Ces biscottes sont périmées.
say bee-skut saw pay-ree-MAY. Click below to hear this.*
This zweiback is stale.
Melba toast, rusk, zweiback, biscotti, biscottes: did you know they are all pretty much the same thing? You shape and bake a loaf of bread, slice it up, and rebake the slices. Basically, it’s commercially-produced toast. And the name in German (zweiback), in Italian (biscotti), and French (biscottes) all mean the same thing: twice-cooked.
In fact, the French word biscotte comes from the Italian (the singular is biscotto, the plural biscotti).
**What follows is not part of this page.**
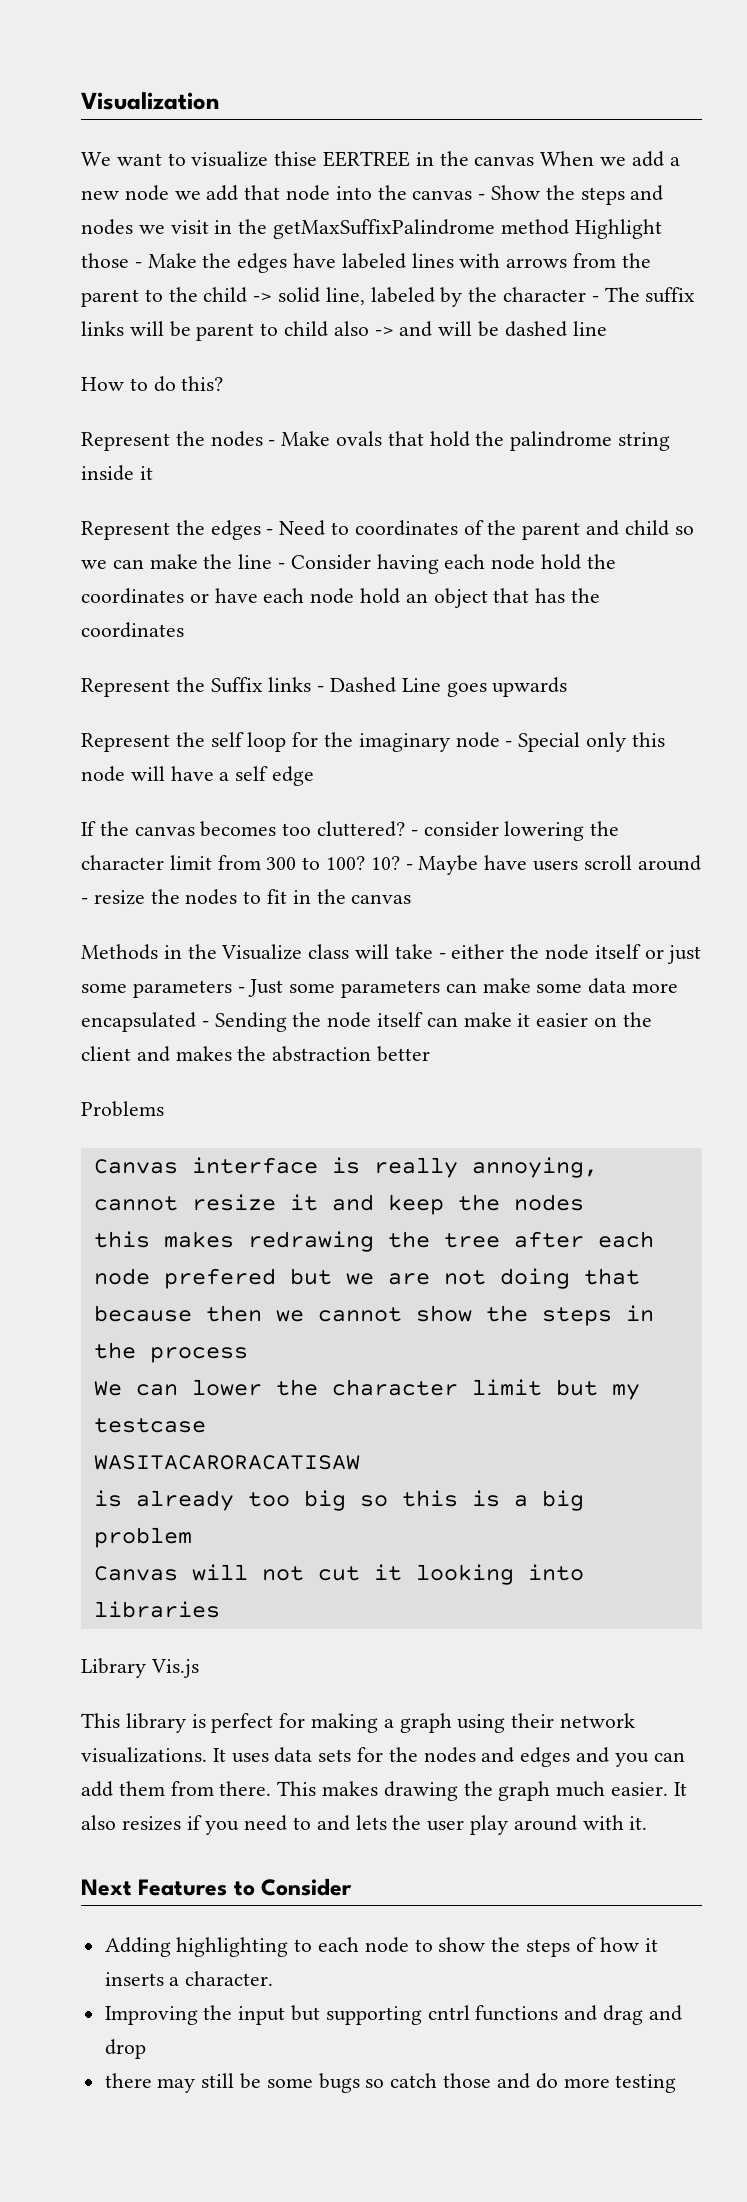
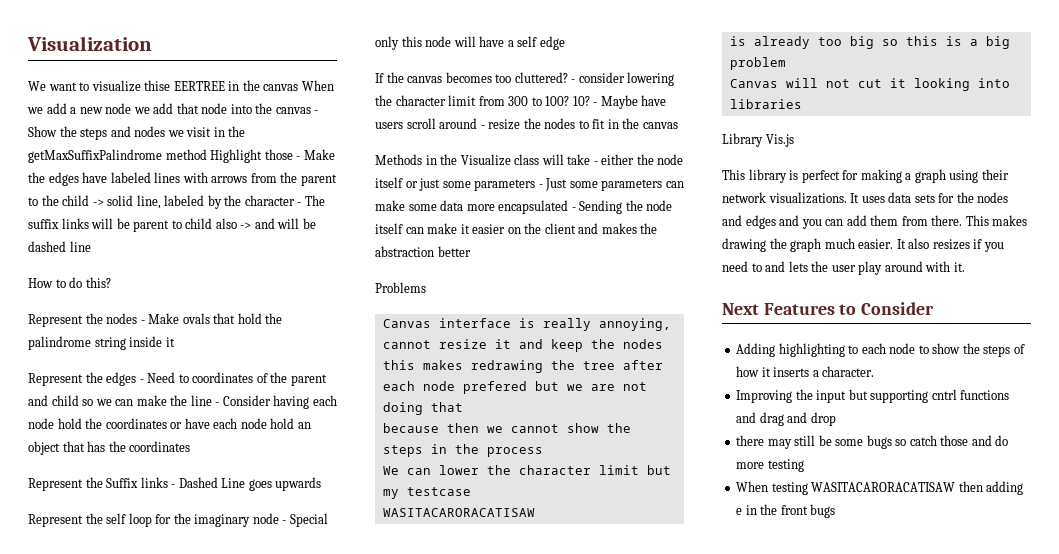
+ When testing WASITACARORACATISAW then adding e in the front bugs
But there’s also a native French word, biscuit, that means precisely the same thing: twice-cooked
But in American English, a biscuit is something altogether different; it resembles a dinner roll more than anything else. A non-yeast-raised bread, in a cute little round flat shape. And in French and in British English, a biscuit is what Americans call a cookie. In no case does a biscuit (French) or a biscuit (English) deserve the name twice-cooked, because it’s not.
In any case, don’t eat them. They are stale. You can tell because they are périmées, which really means past their expiration date or just plain expired. When you consider that hospitals use expired as a polite way to say dead, I suspect you will lose your appetite for those nibbles after all.